------ INPUT DATA
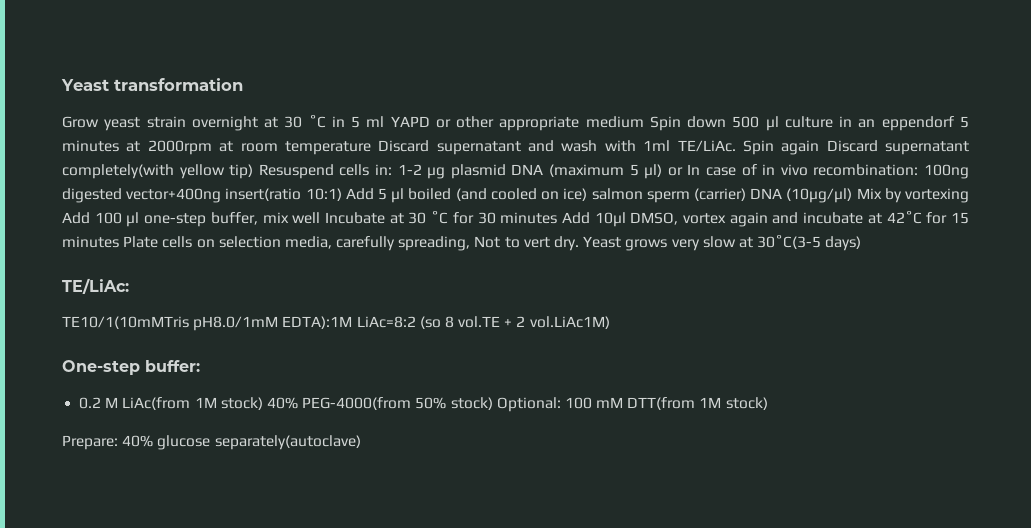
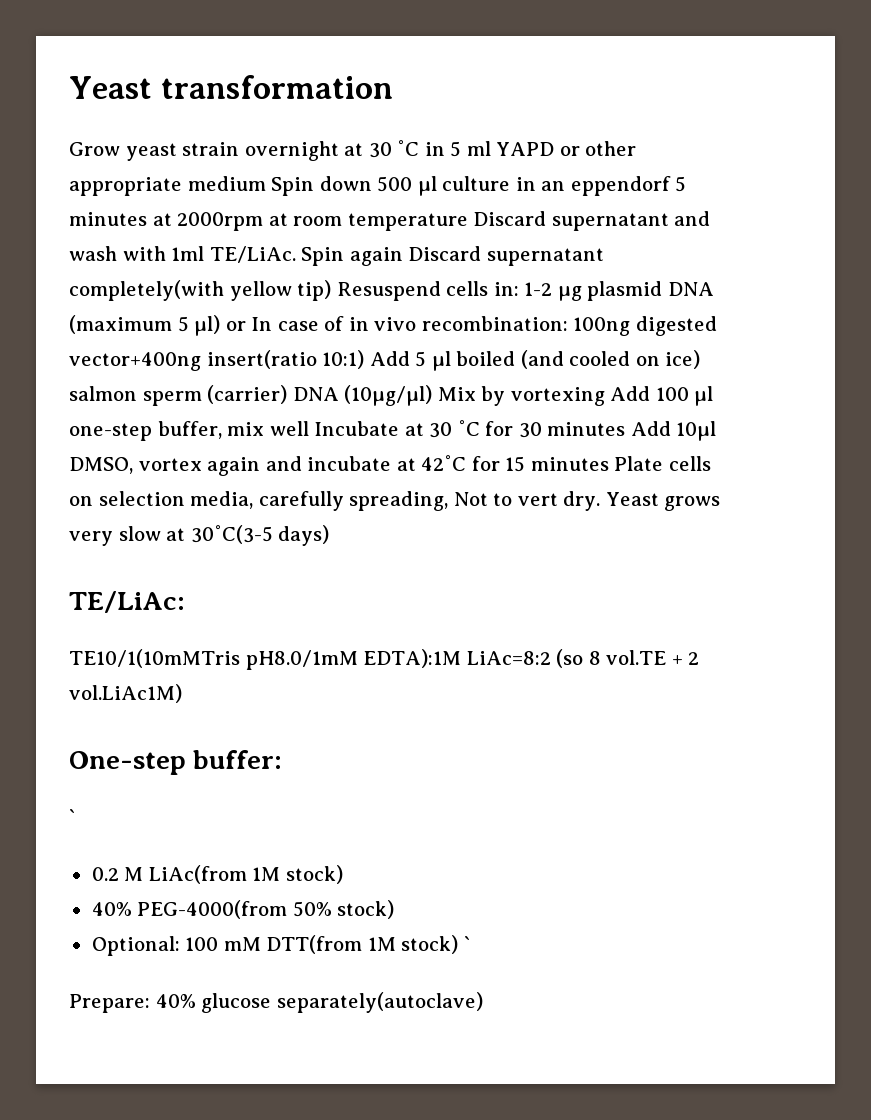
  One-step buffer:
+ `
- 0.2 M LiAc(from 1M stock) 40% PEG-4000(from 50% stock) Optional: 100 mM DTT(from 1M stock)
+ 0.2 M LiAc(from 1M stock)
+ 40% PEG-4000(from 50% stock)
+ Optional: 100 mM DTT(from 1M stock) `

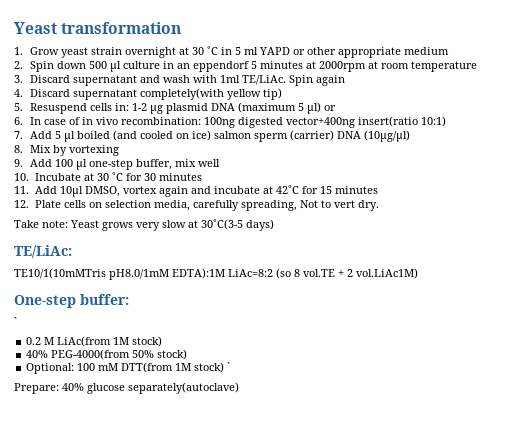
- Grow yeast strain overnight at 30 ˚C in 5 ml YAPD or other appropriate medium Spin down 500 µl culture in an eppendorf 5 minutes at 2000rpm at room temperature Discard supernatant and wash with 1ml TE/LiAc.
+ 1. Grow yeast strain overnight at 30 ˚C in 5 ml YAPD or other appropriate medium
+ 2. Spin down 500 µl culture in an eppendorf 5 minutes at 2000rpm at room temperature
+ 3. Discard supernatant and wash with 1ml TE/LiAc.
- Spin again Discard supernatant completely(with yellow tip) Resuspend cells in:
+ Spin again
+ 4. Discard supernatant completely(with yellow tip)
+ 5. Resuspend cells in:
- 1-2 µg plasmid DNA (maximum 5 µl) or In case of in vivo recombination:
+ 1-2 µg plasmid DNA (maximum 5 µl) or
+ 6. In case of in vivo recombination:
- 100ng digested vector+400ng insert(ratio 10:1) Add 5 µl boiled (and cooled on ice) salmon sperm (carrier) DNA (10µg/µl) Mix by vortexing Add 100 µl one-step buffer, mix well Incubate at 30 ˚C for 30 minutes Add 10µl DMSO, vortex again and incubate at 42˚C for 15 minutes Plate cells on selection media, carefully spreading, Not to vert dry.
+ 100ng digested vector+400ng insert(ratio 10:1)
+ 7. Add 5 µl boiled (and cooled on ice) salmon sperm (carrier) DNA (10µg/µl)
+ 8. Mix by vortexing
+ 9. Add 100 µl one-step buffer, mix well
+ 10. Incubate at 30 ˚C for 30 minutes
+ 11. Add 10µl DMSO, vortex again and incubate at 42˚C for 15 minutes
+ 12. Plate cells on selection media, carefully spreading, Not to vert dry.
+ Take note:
------------
------ INPUT DATA
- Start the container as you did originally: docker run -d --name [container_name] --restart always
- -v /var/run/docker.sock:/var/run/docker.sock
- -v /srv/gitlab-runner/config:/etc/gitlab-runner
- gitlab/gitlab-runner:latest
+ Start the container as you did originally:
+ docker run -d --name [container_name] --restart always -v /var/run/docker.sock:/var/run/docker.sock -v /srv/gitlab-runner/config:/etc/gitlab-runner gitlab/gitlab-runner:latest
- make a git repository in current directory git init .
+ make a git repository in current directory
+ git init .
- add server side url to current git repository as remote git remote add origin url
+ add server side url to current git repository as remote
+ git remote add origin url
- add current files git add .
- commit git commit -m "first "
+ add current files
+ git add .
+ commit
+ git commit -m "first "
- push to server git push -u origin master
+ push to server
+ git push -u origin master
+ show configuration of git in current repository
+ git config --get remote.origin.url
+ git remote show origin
------------
● **EXERCISE DETAILS**
If a line contains the word "selection", it counts; say how many such lines the records hold, and give only that number.

● **EXERCISE OUTPUT**
2